● **TASK DIRECTIONS**
As you print the data below, keep every line exactly as it is and leave the images behind.

● **Detected change data**

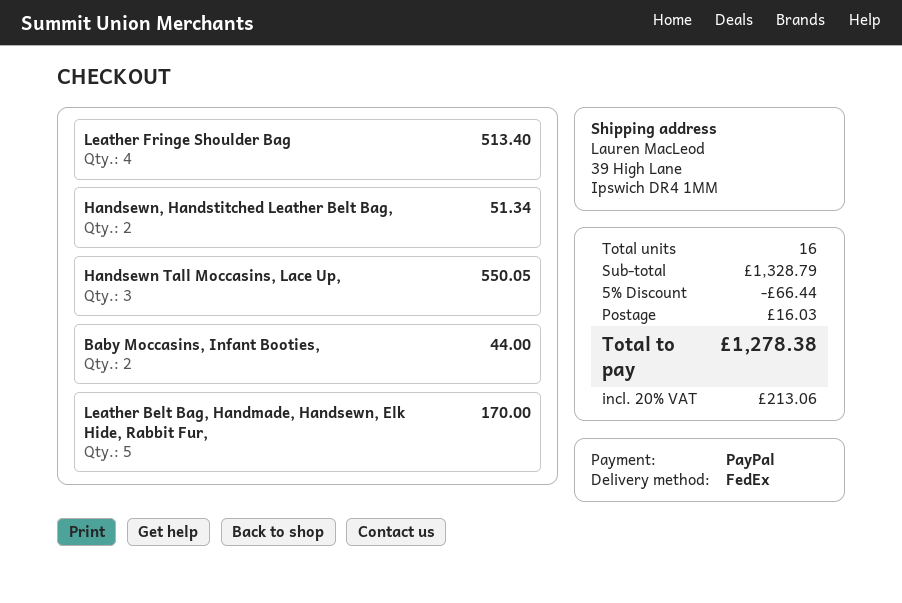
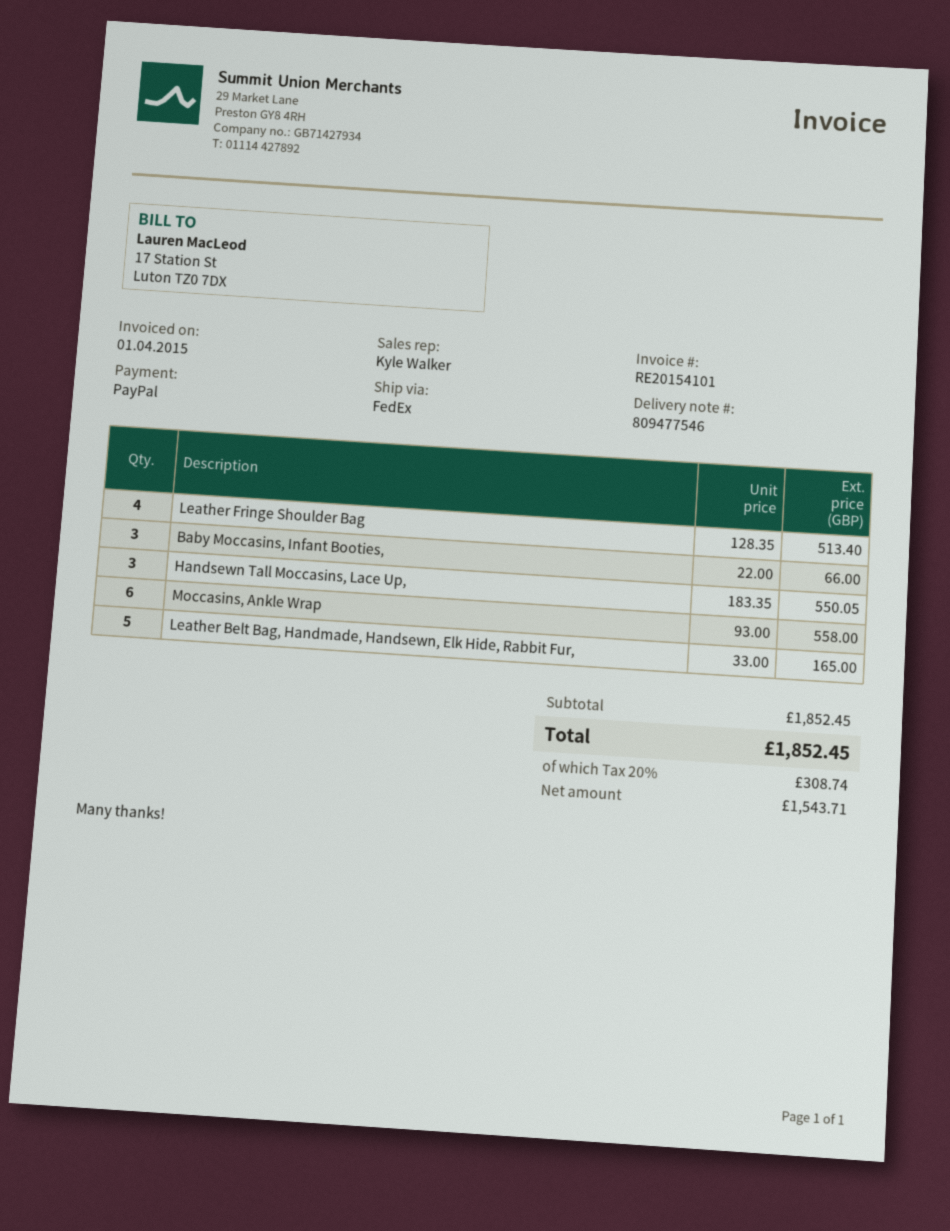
Handsewn, Handstitched Leather Belt Bag,: 2 for 51.34 -> none
Baby Moccasins, Infant Booties,: 2 for 44.00 -> 3 for 66.00
Leather Belt Bag, Handmade, Handsewn, Elk Hide, Rabbit Fur,: 5 for 170.00 -> 5 for 165.00
Moccasins, Ankle Wrap: none -> 6 for 558.00
subtotal: 1328.79 -> 1852.45
discount: 5% = 66.44 -> none
shipping: 16.03 -> none
tax: 20% = 213.06 -> 20% = 308.74
total: 1278.38 -> 1852.45

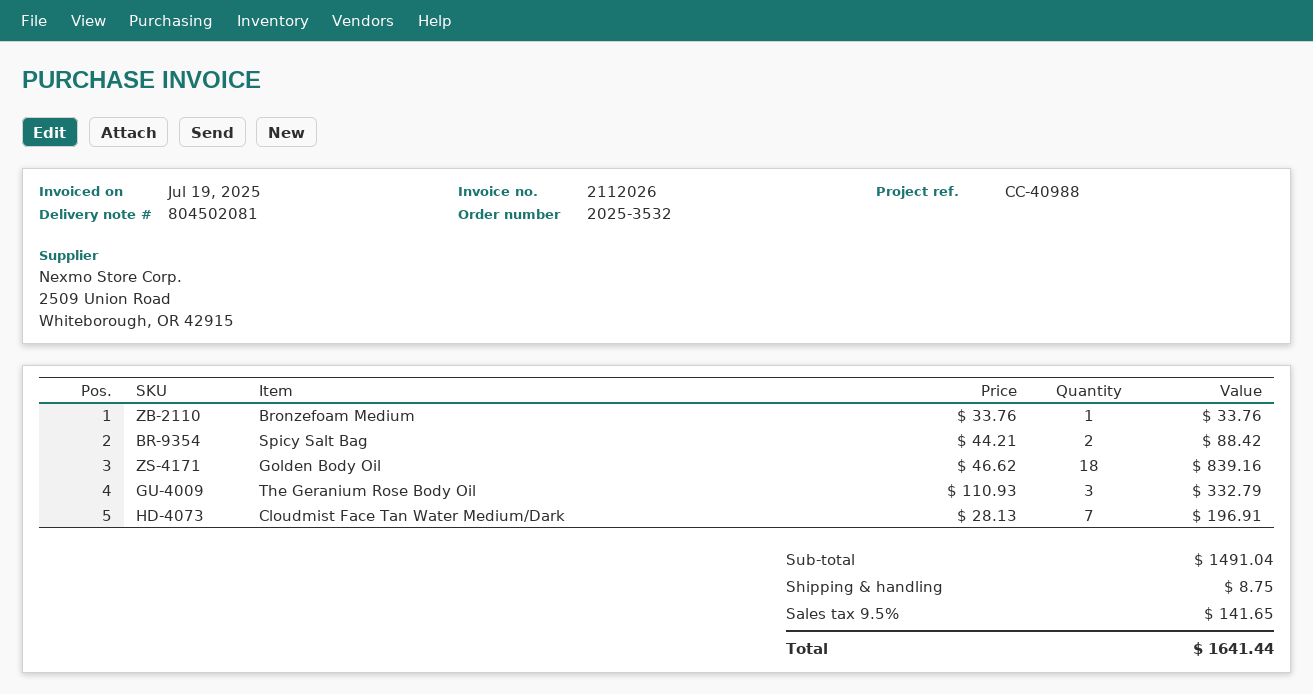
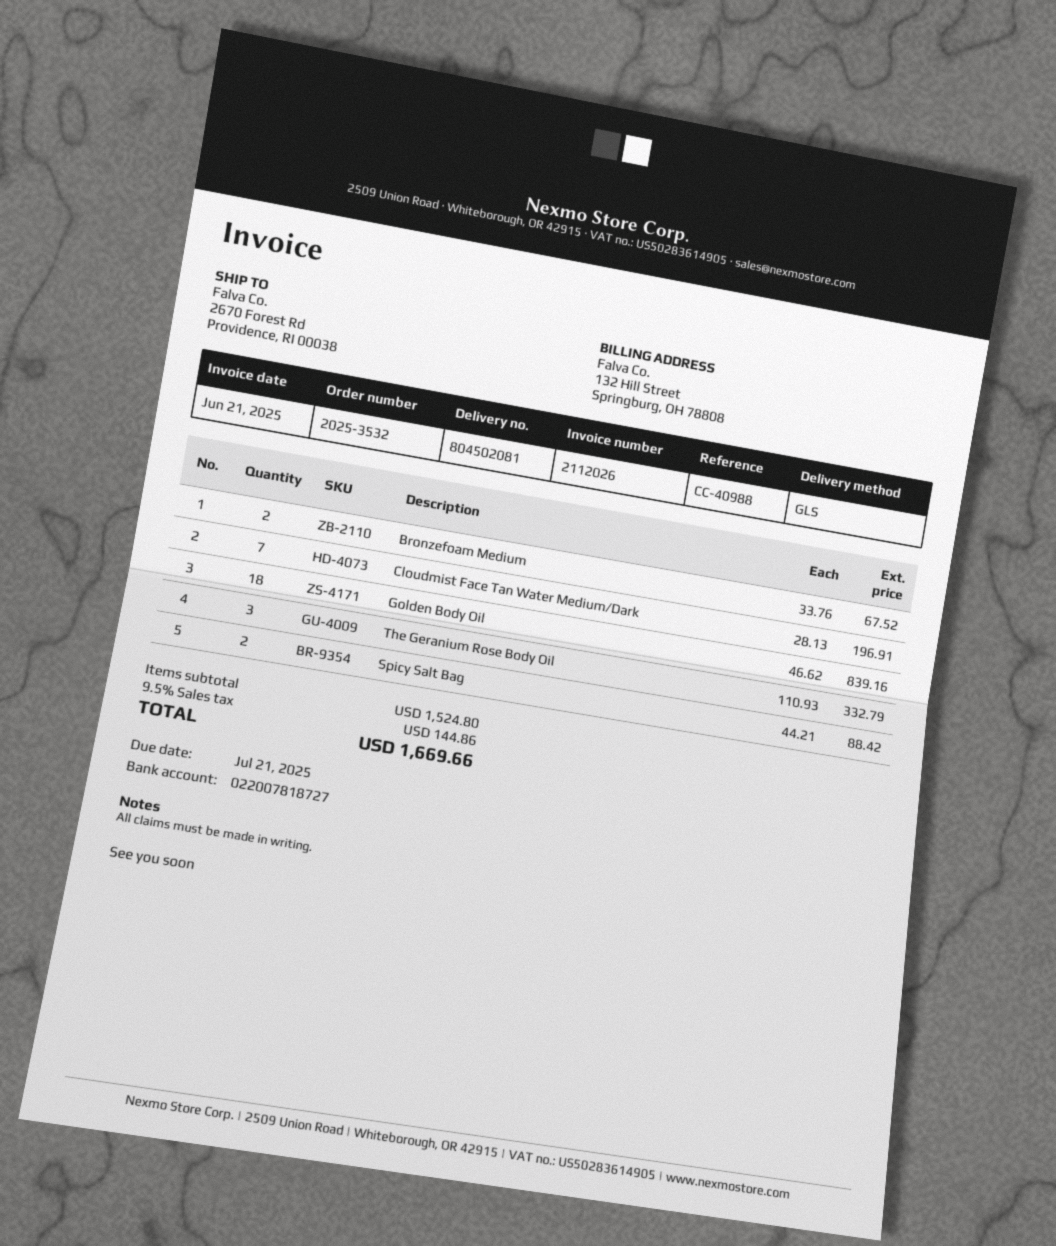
invoice date: 2025-07-19 -> 2025-06-21
Bronzefoam Medium: 1 x 33.76 = 33.76 -> 2 x 33.76 = 67.52
subtotal: 1491.04 -> 1524.80
shipping: 8.75 -> none
tax: 9.5% = 141.65 -> 9.5% = 144.86
total: 1641.44 -> 1669.66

● **EXERCISE RESPONSE**
Handsewn, Handstitched Leather Belt Bag,: 2 for 51.34 -> none
Baby Moccasins, Infant Booties,: 2 for 44.00 -> 3 for 66.00
Leather Belt Bag, Handmade, Handsewn, Elk Hide, Rabbit Fur,: 5 for 170.00 -> 5 for 165.00
Moccasins, Ankle Wrap: none -> 6 for 558.00
subtotal: 1328.79 -> 1852.45
discount: 5% = 66.44 -> none
shipping: 16.03 -> none
tax: 20% = 213.06 -> 20% = 308.74
total: 1278.38 -> 1852.45

invoice date: 2025-07-19 -> 2025-06-21
Bronzefoam Medium: 1 x 33.76 = 33.76 -> 2 x 33.76 = 67.52
subtotal: 1491.04 -> 1524.80
shipping: 8.75 -> none
tax: 9.5% = 141.65 -> 9.5% = 144.86
total: 1641.44 -> 1669.66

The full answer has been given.